Dans l’opposition, M. Caire voulait créer un mécanisme de « rappel » des députés – si un élu trahit ses électeurs, un vote sur sa destitution est tenu après qu’on a recueilli assez de signatures, à partir de la deuxième année d’un mandat.

N’empêche que M. Caire ne mérite pas d’être au cœur de l’attention depuis l’abandon du troisième lien. Cette décision n’est pas la sienne. Il n’en a même pas été informé avant la fuite dans les médias. Son principal tort : avoir cru ce que son chef disait.

Il n’est pas le seul. En 2022, tous les candidats caquistes de la région ont juré sur cette bible caquiste.

Mais le karma qui rattrape M. Caire fait l’affaire de tout le monde.

Pour François Legault, il s’agit d’un précieux paratonnerre.

En politique, la règle veut qu’on protège le chef en l’éloignant des controverses. Certes, le premier ministre a rappelé mardi qu’il s’agissait de sa décision, mais il a quand même laissé M. Caire encaisser la foudre des électeurs avant de parler.

Si on scrute les déclarations passées des députés, cela devrait aussi valoir pour M. Legault.
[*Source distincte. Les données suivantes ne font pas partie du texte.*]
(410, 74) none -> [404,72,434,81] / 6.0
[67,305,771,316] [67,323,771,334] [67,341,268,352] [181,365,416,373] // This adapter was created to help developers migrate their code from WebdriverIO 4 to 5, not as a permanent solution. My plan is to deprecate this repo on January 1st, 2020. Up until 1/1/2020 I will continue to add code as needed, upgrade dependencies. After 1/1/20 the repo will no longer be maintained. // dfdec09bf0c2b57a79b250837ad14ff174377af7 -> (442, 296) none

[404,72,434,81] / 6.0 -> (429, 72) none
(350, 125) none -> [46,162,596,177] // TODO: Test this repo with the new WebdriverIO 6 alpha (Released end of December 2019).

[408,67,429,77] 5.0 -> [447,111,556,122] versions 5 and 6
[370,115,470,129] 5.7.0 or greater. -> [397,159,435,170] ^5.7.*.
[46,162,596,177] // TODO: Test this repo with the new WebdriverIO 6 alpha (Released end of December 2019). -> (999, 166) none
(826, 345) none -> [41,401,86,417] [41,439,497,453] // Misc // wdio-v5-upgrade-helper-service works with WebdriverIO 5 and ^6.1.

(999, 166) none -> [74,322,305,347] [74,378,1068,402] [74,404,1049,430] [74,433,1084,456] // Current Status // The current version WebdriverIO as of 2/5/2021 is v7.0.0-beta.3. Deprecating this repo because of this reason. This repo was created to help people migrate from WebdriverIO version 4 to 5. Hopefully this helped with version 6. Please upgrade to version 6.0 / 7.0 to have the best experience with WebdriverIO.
Mardi, il a soutenu avoir renoncé au tunnel routier le 5 avril après avoir vu les nouvelles données d’achalandage. Or, à la fin de mars, plusieurs prédisaient déjà la mort du projet1. Et comme l’a rapporté mon collègue Tommy Chouinard, le premier ministre lui-même refusait soudainement de reprendre sa promesse2. Pourtant, en campagne électorale, il était catégorique : le projet se ferait, peu importe le coût, et peu importe le contenu des études.

Pour Éric Duhaime aussi, M. Caire est un coupable utile.

Depuis qu’il dirige le Parti conservateur, M. Duhaime donne l’impression de vouloir recruter n’importe quel élu pour être représenté à l’Assemblée nationale. Tellement que lorsque Marie-Louise Tardif a été retirée du caucus caquiste à cause d’allégations de menaces proférées contre une ex-employée, on s’est dit : tiens, voilà une personne qui intéressera les conservateurs…

M. Duhaime veut corriger cette image en refusant d’accueillir M. Caire. Le chef conservateur l’a toutefois fait un peu trop tard – le député avait déjà assuré qu’il resterait à la CAQ. Mais ce théâtre était malgré tout bénéfique pour M. Duhaime. Il essayait de décrédibiliser un des visages les plus connus de la droite à Québec. Une façon de repousser la CAQ vers le centre afin de mieux s’en démarquer.

La crise interne qui secoue la CAQ aide à comprendre qui y décide, et comment.

M. Legault est moins obsédé par la réalisation de ses promesses qu’on ne le prétend. Quand certaines pèsent trop lourd, il n’hésite pas à les larguer. L’argumentaire s’adapte ensuite selon les circonstances.

Pour la réforme du mode de scrutin, il disait écouter le peuple qui n’en voudrait pas. Cette idée excite seulement les « intellectuels », justifiait-il. Pour le troisième lien routier, c’est le contraire.

Au début, M. Legault disait écouter les citoyens de la Rive-Sud. Il ignorait le constat unanime des experts : le problème de la congestion n’est pas assez documenté et s’il existe, la solution ne le réglerait pas à long terme, en plus d’être compliquée techniquement à réaliser et d’être fort probablement ruineuse.

Le gouvernement Legault vient de voir la lumière. Il reprend soudainement les objectifs des urbanistes et des autres intellectuels qu’il ignorait. Il dit même vouloir freiner l’étalement urbain et l’auto solo et réduire les émissions de gaz à effet de serre en misant sur le transport collectif.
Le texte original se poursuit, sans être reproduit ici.